Your objective>
Report every line below that holds the word "none".

Edit tracking data:
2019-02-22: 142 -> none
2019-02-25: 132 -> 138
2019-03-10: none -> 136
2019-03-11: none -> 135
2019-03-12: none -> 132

The answer>
2019-02-22: 142 -> none
2019-03-10: none -> 136
2019-03-11: none -> 135
2019-03-12: none -> 132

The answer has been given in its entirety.